> Problem to work on:
In the data below, which lines hold the word "gcode"? Copy them.

> Records shown:
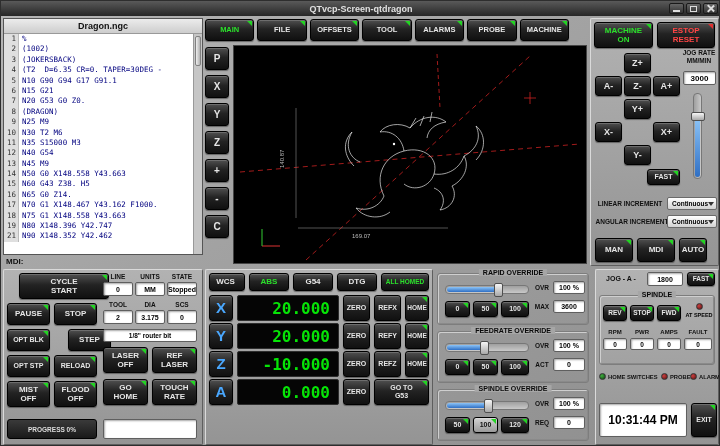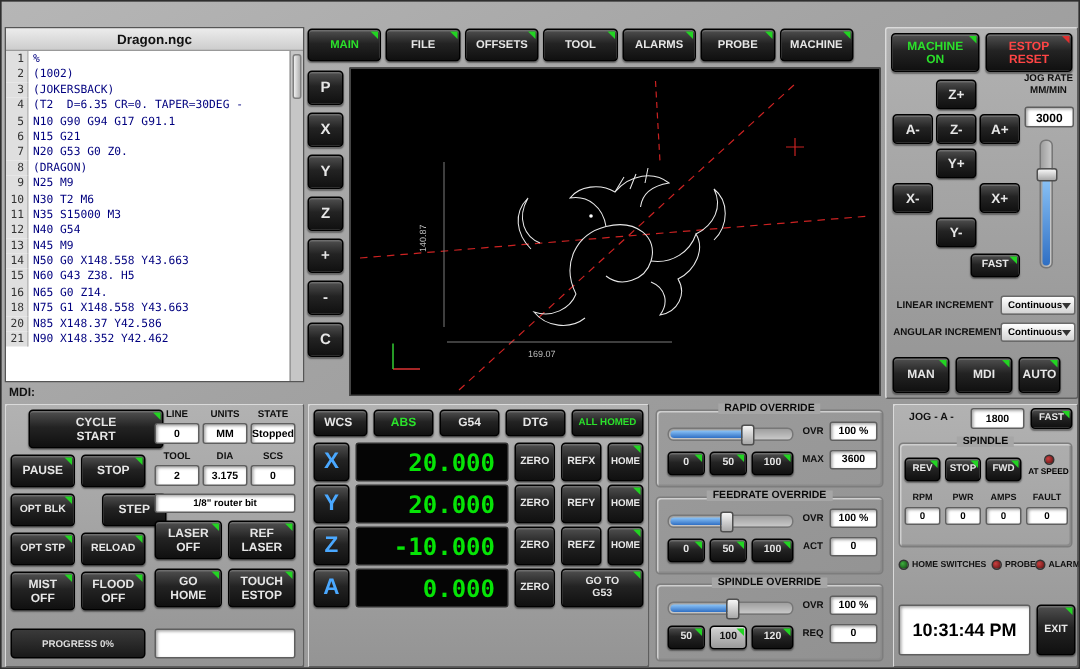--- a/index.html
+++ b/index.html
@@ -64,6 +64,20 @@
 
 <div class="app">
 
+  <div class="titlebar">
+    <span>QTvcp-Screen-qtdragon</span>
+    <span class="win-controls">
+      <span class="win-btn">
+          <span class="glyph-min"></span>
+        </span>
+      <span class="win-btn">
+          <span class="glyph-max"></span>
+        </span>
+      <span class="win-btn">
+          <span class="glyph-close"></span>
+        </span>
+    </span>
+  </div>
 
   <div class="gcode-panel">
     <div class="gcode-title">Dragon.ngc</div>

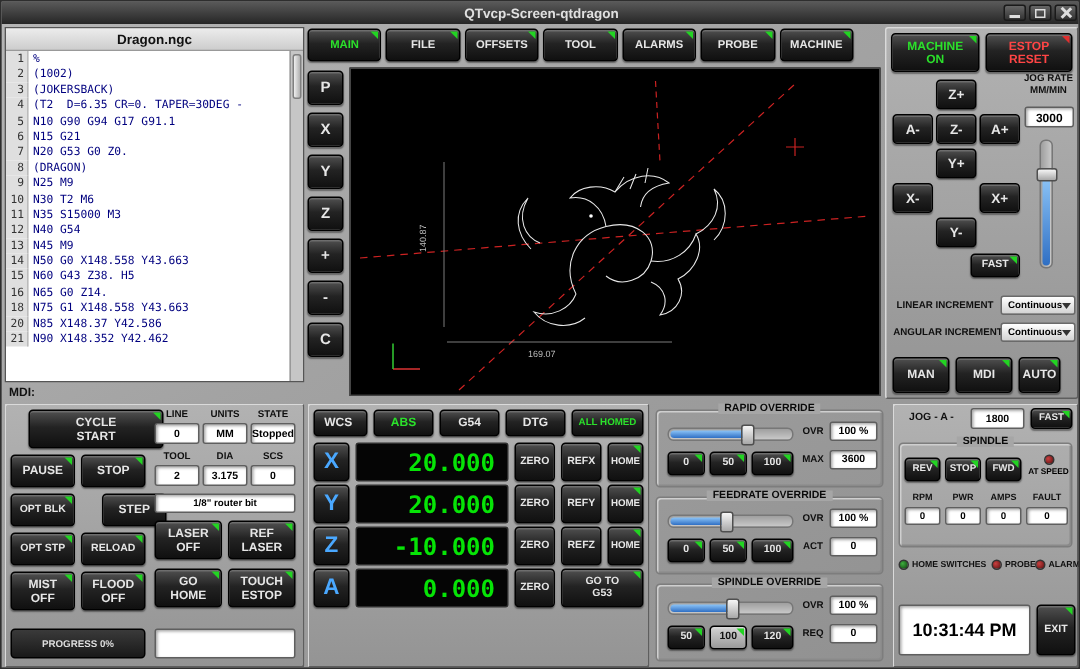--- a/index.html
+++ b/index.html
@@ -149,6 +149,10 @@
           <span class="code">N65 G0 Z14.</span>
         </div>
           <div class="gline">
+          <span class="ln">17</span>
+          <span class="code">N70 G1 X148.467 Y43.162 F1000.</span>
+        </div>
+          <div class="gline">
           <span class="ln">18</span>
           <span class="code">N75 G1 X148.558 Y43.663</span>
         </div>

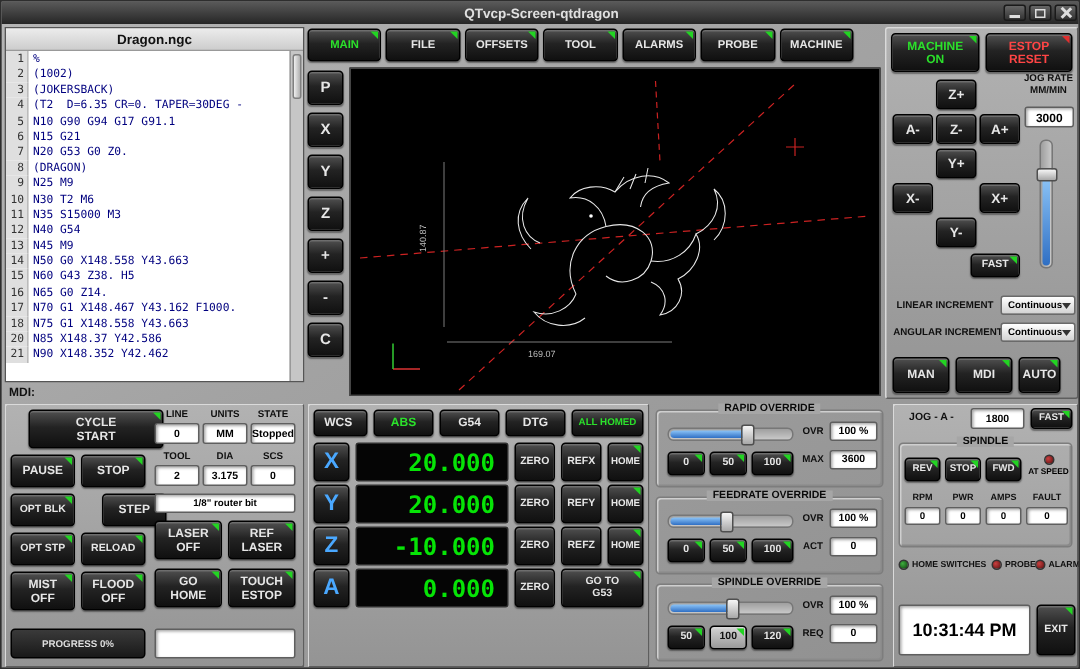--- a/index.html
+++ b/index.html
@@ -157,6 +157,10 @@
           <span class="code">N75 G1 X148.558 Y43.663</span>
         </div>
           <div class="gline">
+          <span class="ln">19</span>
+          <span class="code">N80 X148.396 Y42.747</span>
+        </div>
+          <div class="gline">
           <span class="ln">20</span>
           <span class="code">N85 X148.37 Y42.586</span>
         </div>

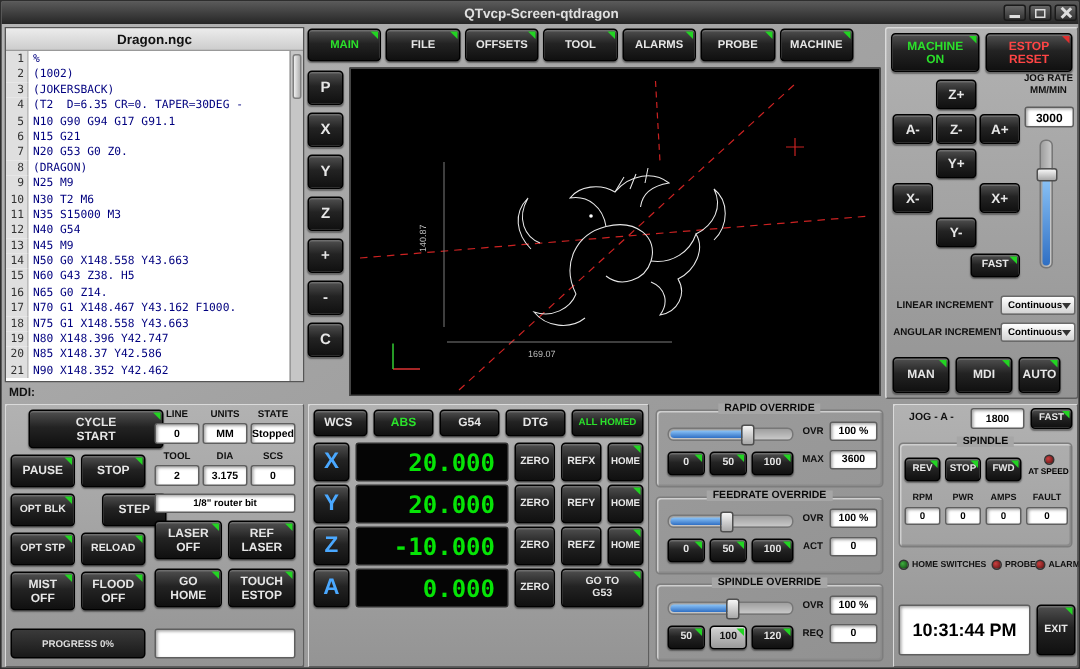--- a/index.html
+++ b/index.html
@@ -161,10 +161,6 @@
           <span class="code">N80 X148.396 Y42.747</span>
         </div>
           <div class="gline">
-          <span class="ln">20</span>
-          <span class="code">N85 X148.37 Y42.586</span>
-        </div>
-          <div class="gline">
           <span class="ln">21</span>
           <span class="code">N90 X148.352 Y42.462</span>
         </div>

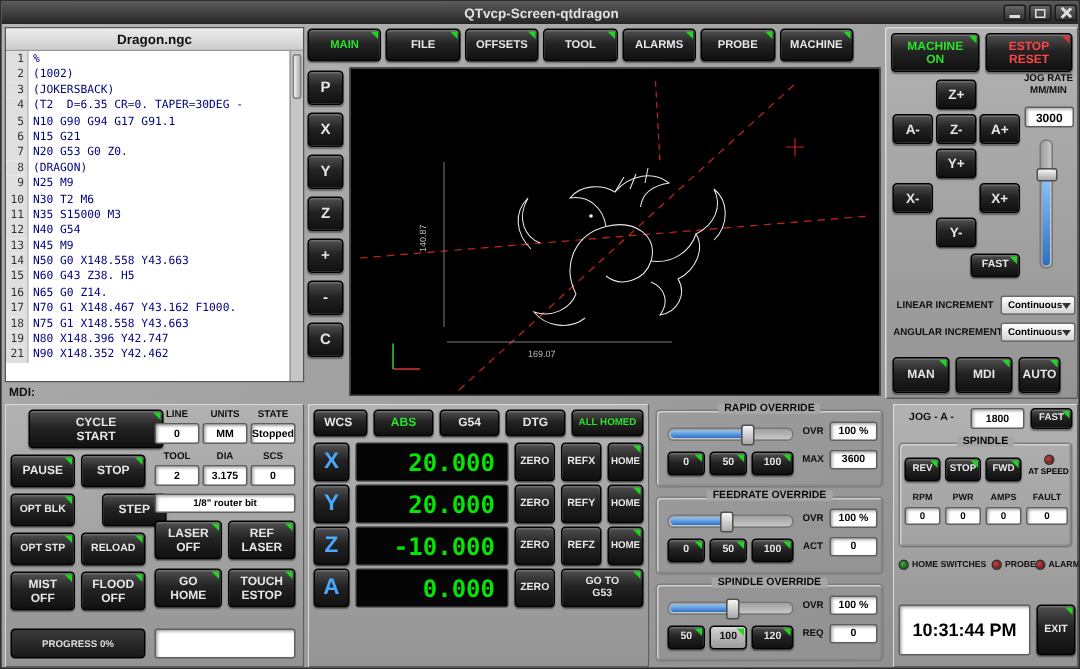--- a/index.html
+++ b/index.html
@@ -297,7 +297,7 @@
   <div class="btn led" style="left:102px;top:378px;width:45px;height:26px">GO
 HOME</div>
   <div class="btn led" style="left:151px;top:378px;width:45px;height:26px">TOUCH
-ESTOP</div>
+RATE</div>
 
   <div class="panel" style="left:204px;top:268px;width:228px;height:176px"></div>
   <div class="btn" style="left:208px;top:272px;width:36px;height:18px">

> Expected answer:
   <div class="gcode-panel">
     <div class="gcode-title">Dragon.ngc</div>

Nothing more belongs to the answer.